By these sections the all-prevailing power of taxation, and such extensive legislative and judicial powers are vested in the general government . . . If the foregoing be a just comment_if the United States are to be melted down into one empire, it becomes you to consider, whether such a government, however constructed, would be eligible in so extended a territory; and whether it would be practicable, consistent with freedom? It is the opinion of the greatest writers, that a very extensive country cannot be governed on democratical principles, on any other plan, than a confederation of a number of small republics, possessing all the powers of internal government, but united in the management of their foreign and general concerns.
Before his endorsement of the principle of secession, Texas Governor Rick Perry and the Tea Parties advocated for the Republican Party view of the Tenth Amendment:
Of course, when it comes to the issues that the Tea Parties are supposed to be about - federal taxation and regulation - the Tenth Amendment is irrelevant. Nothing in the Tenth Amendment jurisprudence will help the Tea Partiers. Their problem is with the New Deal, the Commerce Clause jurisprudence and the Sixteenth Amendment.
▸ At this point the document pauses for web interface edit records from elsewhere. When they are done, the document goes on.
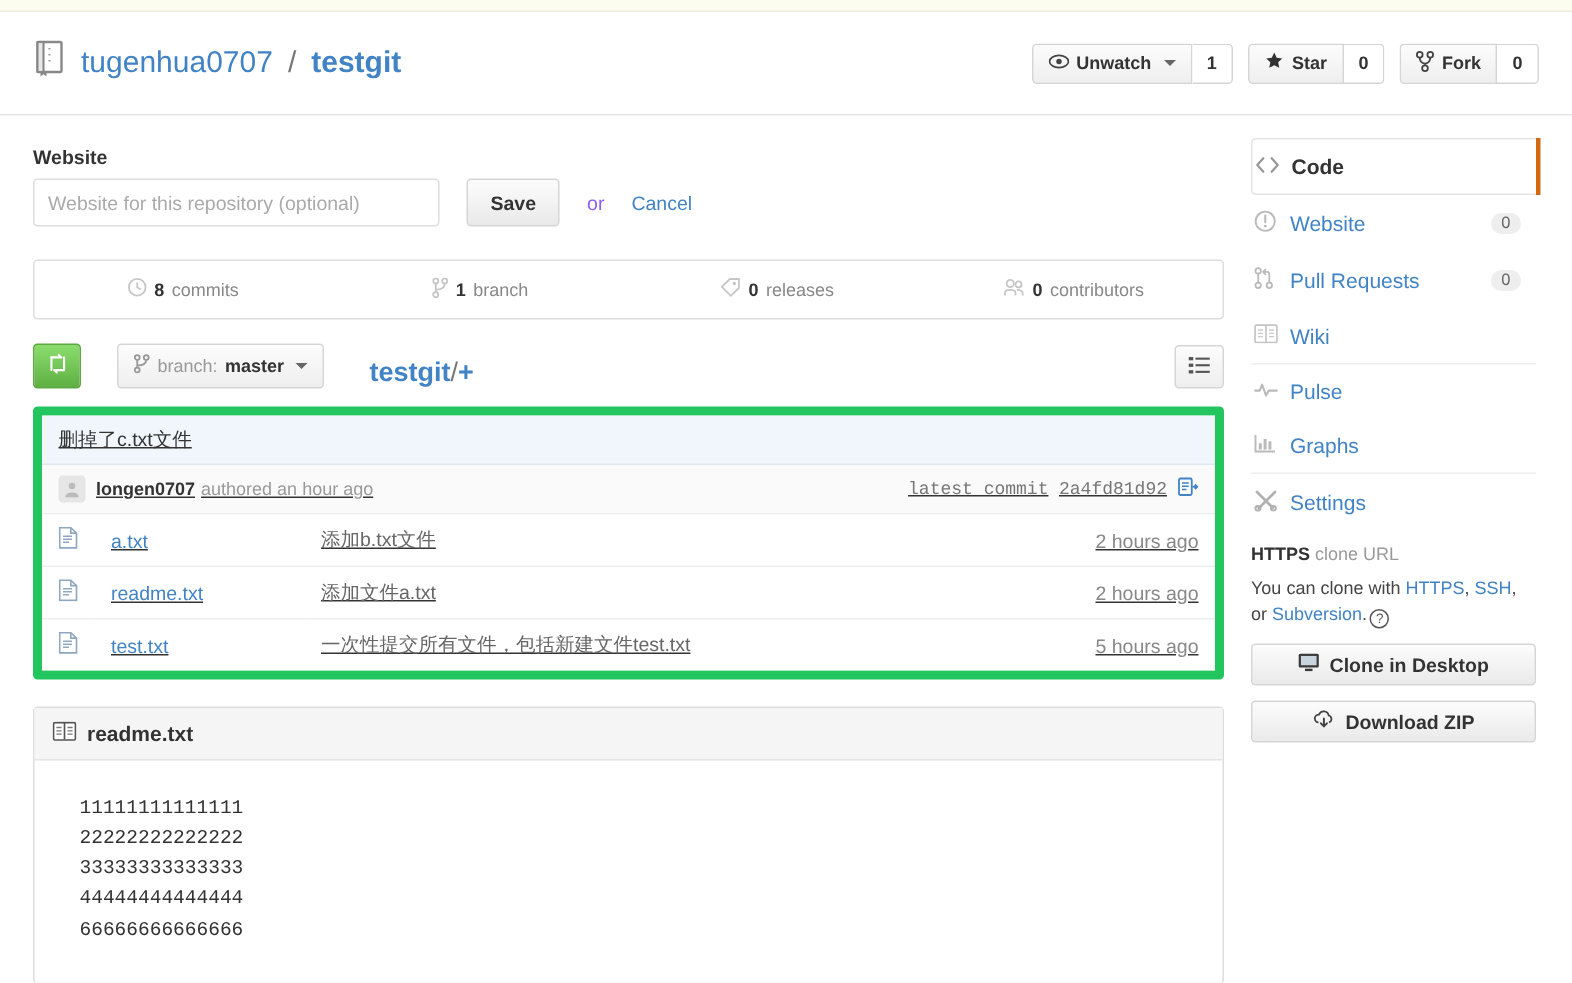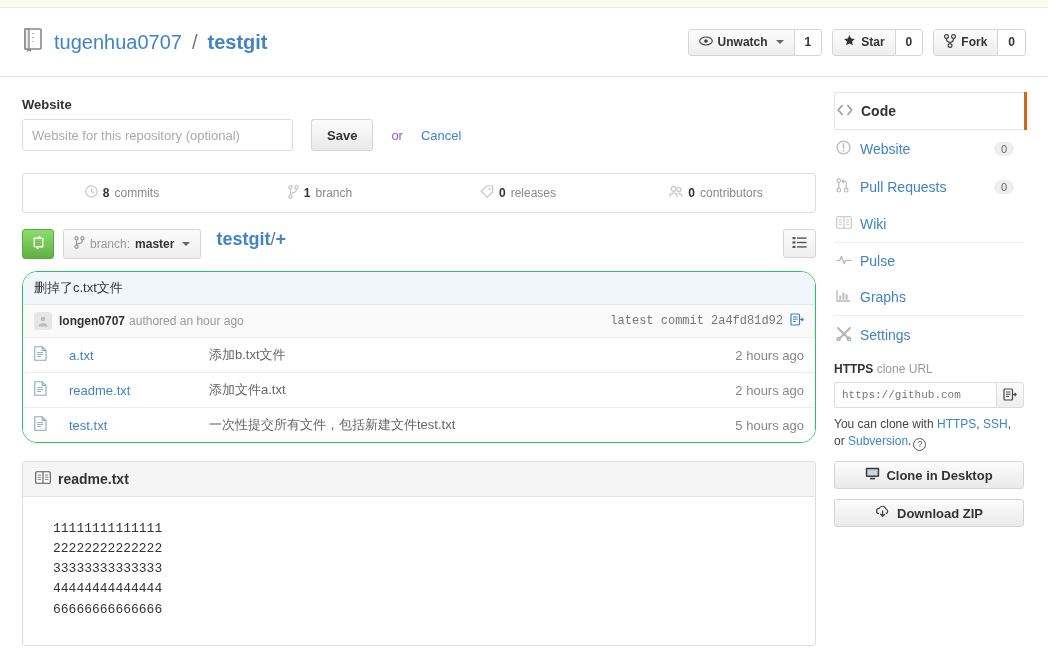"branch:" .branch-bar { align-items: flex-start -> flex-end; gap: 9px -> 24px }
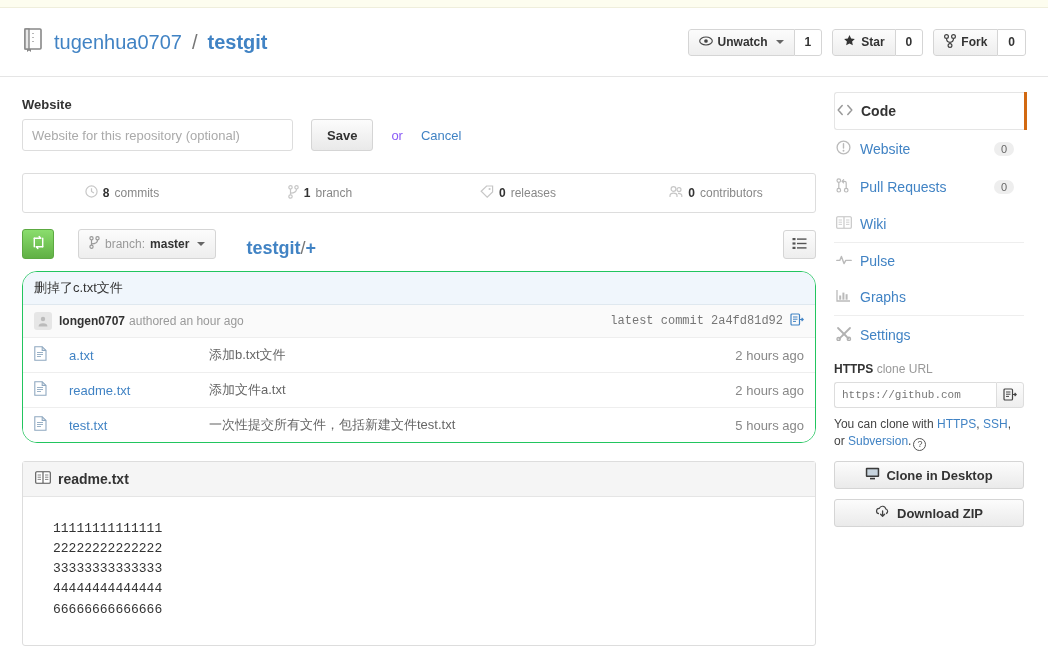"删掉了c.txt文件" .file-box { border: 1px solid #22c55e -> 6px solid #22c55e; border-radius: 15px -> 3px; text-decoration: none -> underline }
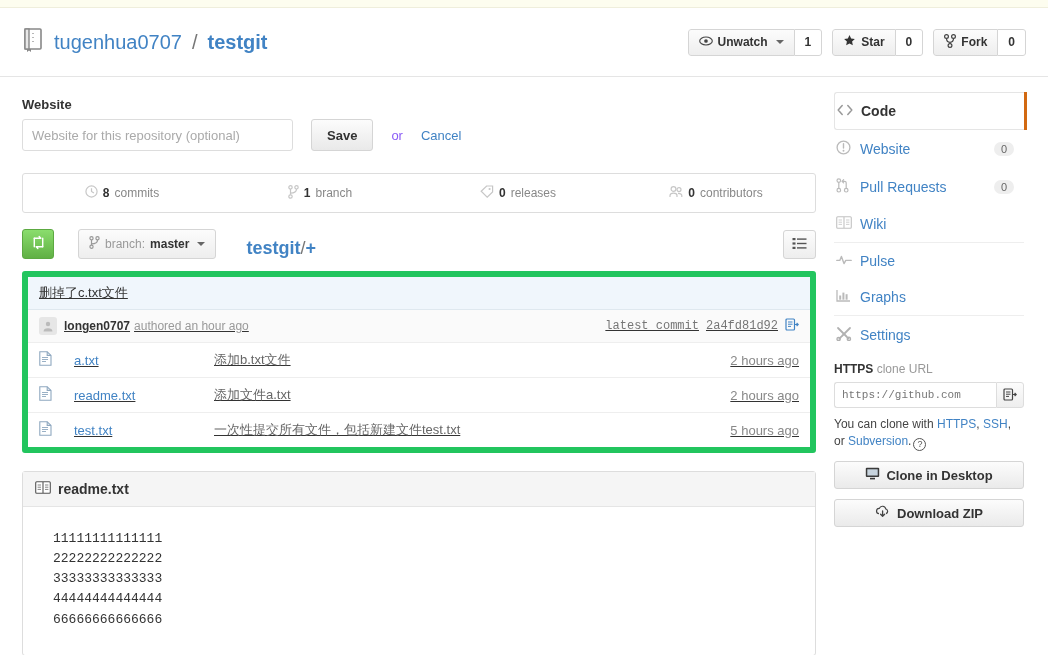"https://github.com" div.clone-input-row { html: <div> <input> <div> <span> <svg> <rect></rect> <path></path> <path></path> </svg> </span> </div> </div> -> none }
That's why Perry' ratcheting up of the rhetoric by endorsing the principle of secession makes logical sense. It truly is the only way, outside of winning the next election and actually rolling back the federal government, to address the Tea Parties' "concerns."
But this is all silliness really and I was surprised to see Devilstower buy into it. There is no movement or ideas represented by the Tea Parties other than a desire for more Republican rule - more Bushism. It is ridiculous to pretend otherwise.